Activity.
Beginning with the line that contains "-> <div> <span>69</span>" and ending with the line that contains "text: 55 ->", reproduce the lines of the entries below exactly, omitting pictures.

Data for this task.
------

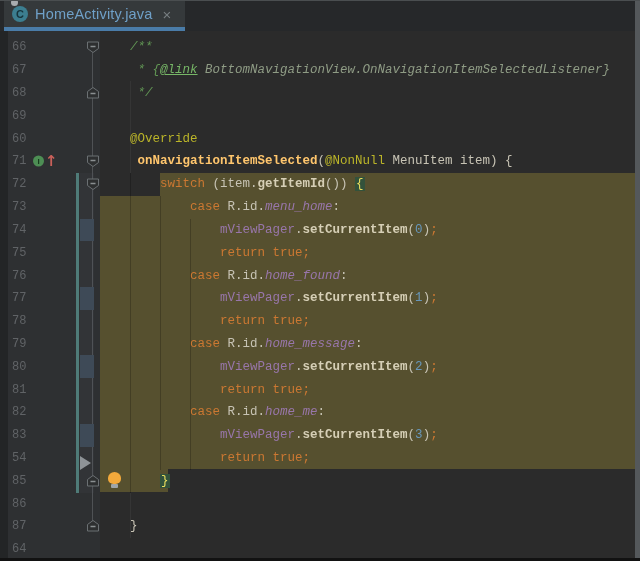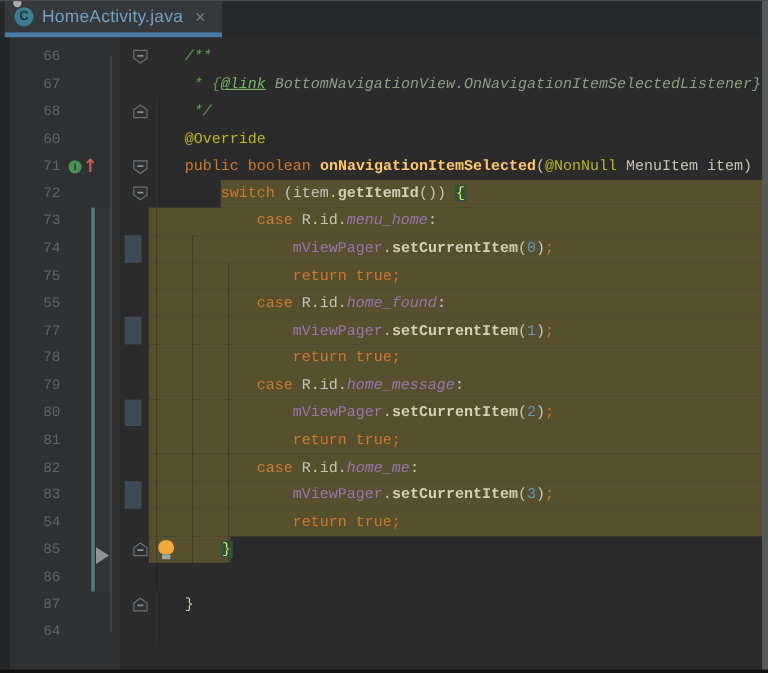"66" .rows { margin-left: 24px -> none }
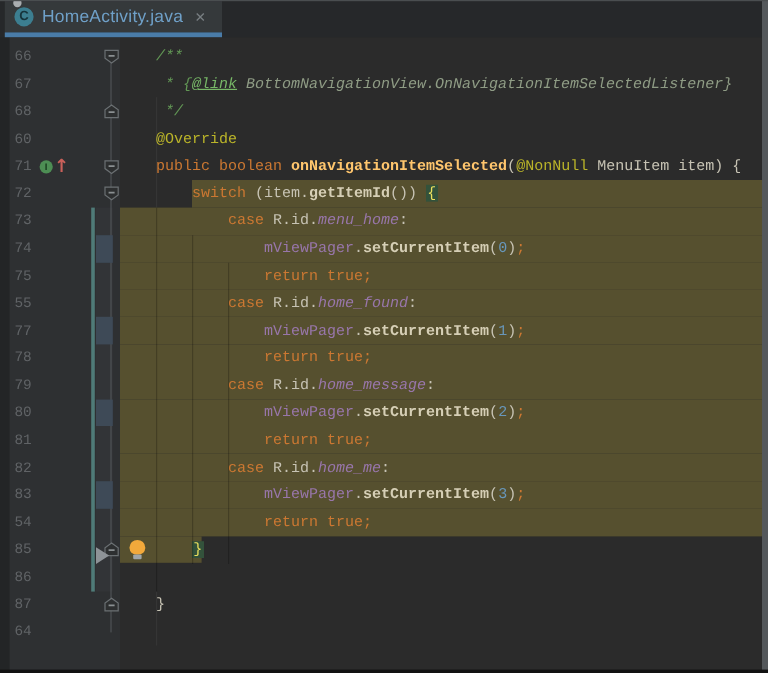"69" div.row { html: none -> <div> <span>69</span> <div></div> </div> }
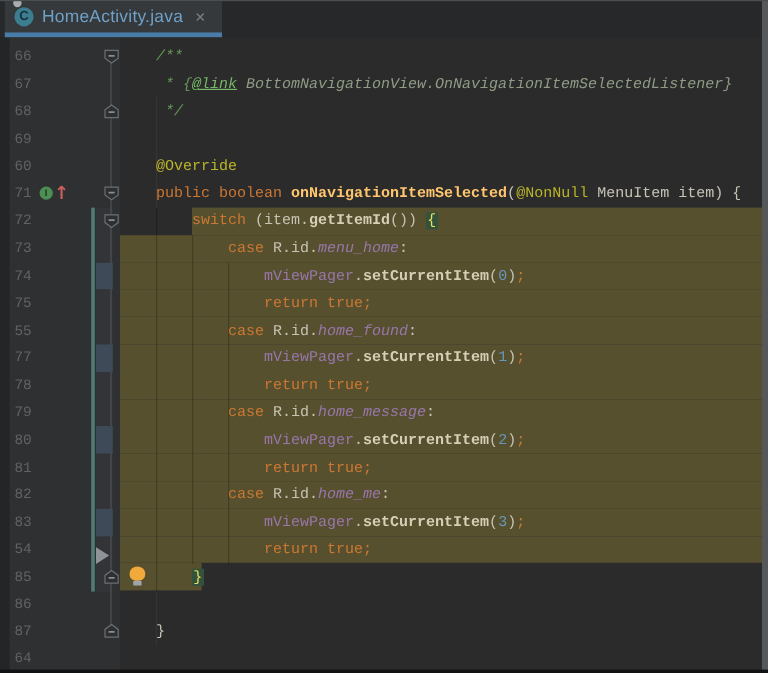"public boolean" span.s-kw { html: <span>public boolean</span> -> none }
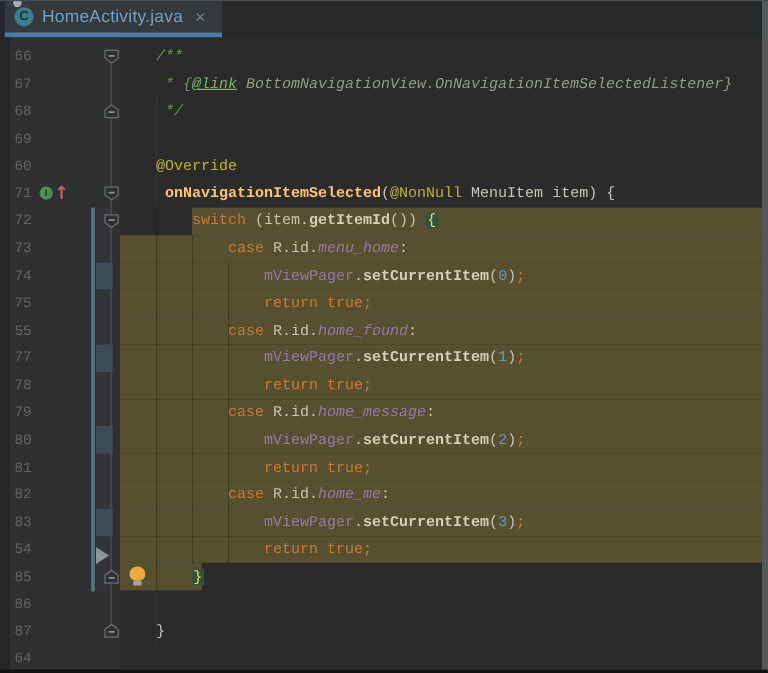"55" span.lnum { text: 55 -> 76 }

------

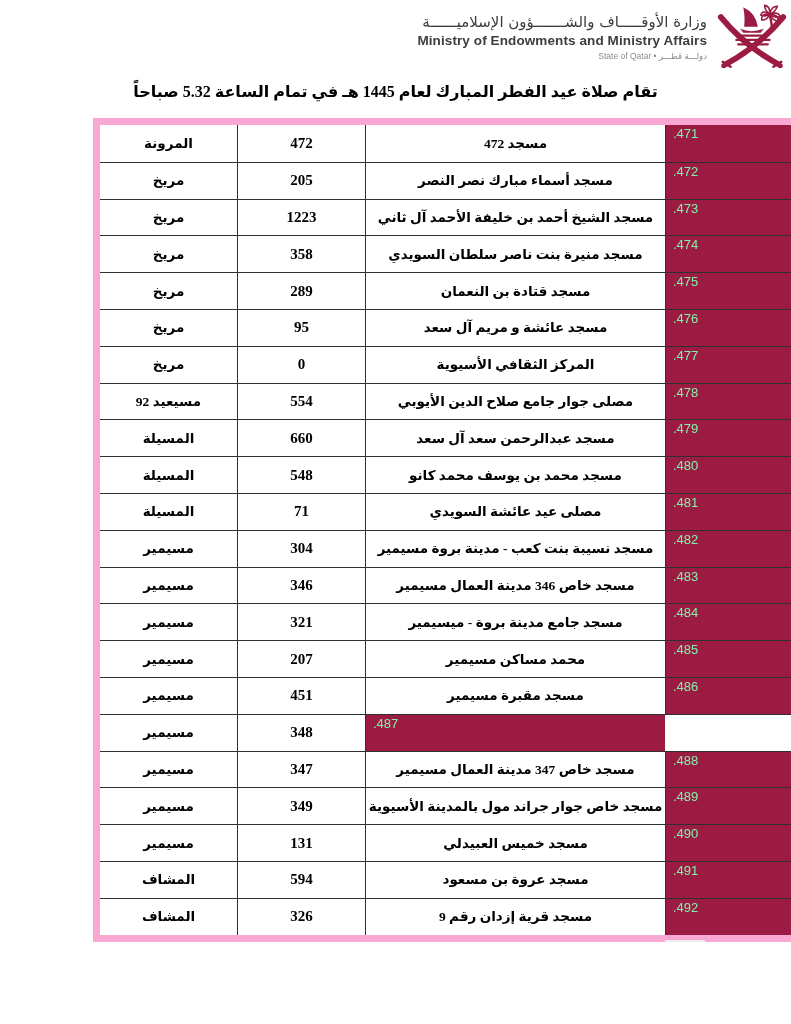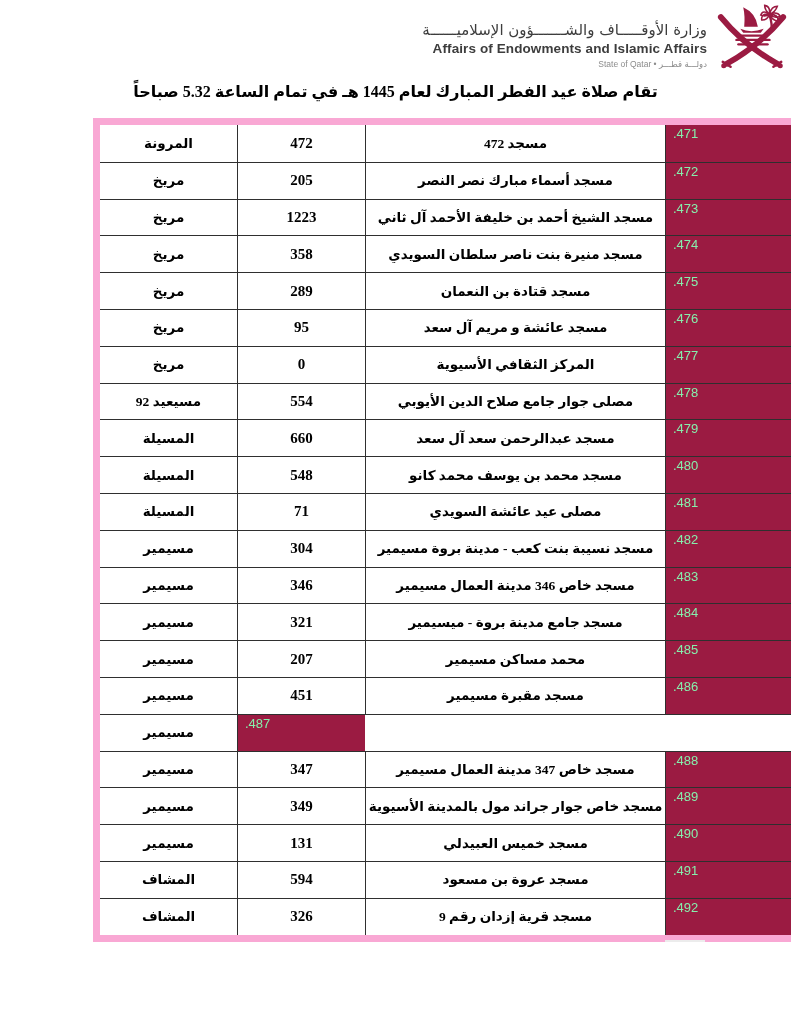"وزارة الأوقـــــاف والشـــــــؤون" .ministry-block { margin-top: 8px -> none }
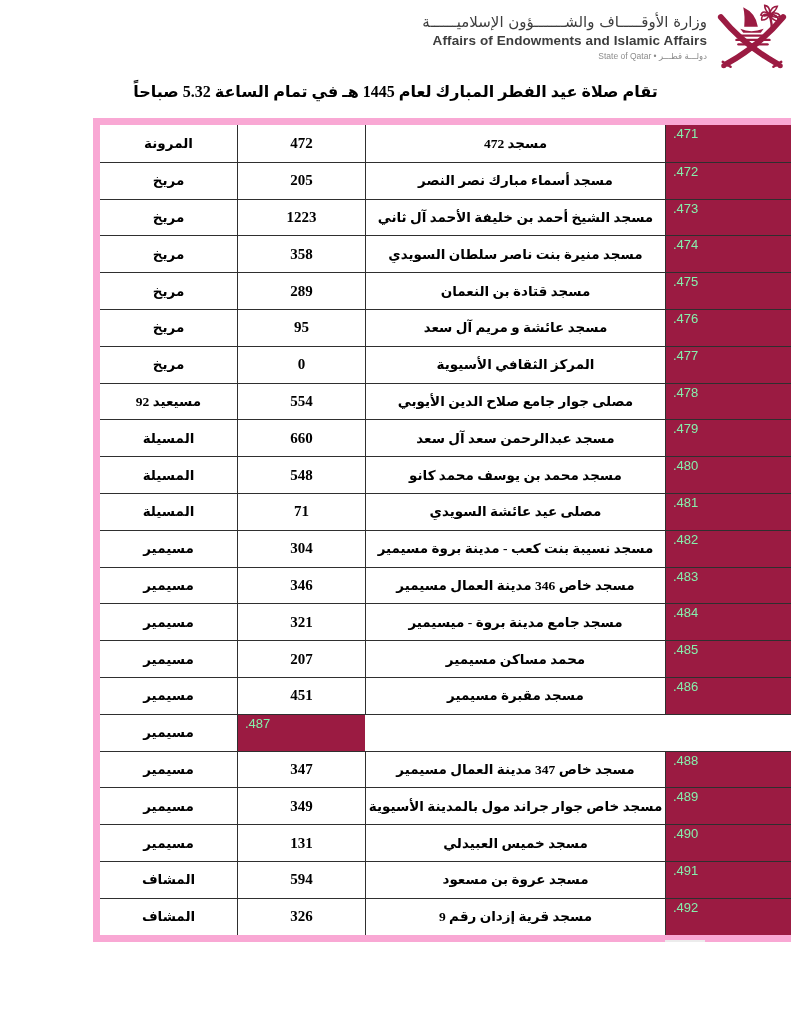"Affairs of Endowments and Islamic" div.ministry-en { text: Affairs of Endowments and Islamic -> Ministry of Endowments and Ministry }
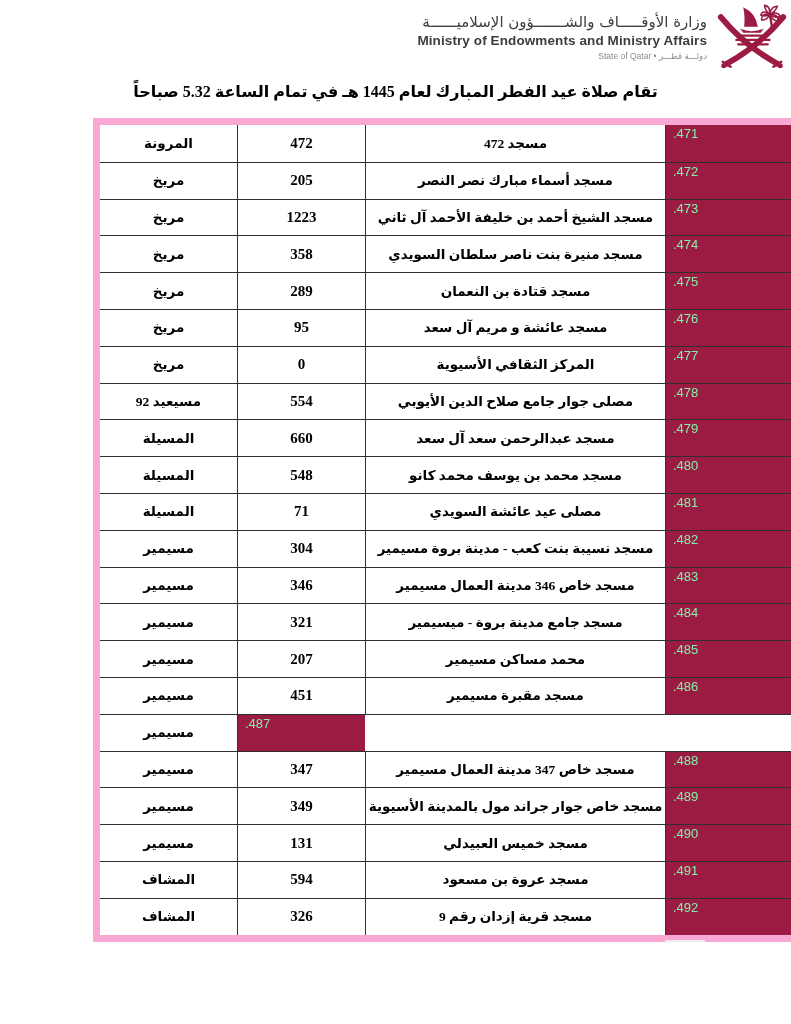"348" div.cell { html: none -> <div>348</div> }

------

Solution to the exercise.
"69" div.row { html: none -> <div> <span>69</span> <div></div> </div> }
"public boolean" span.s-kw { html: <span>public boolean</span> -> none }
"55" span.lnum { text: 55 -> 76 }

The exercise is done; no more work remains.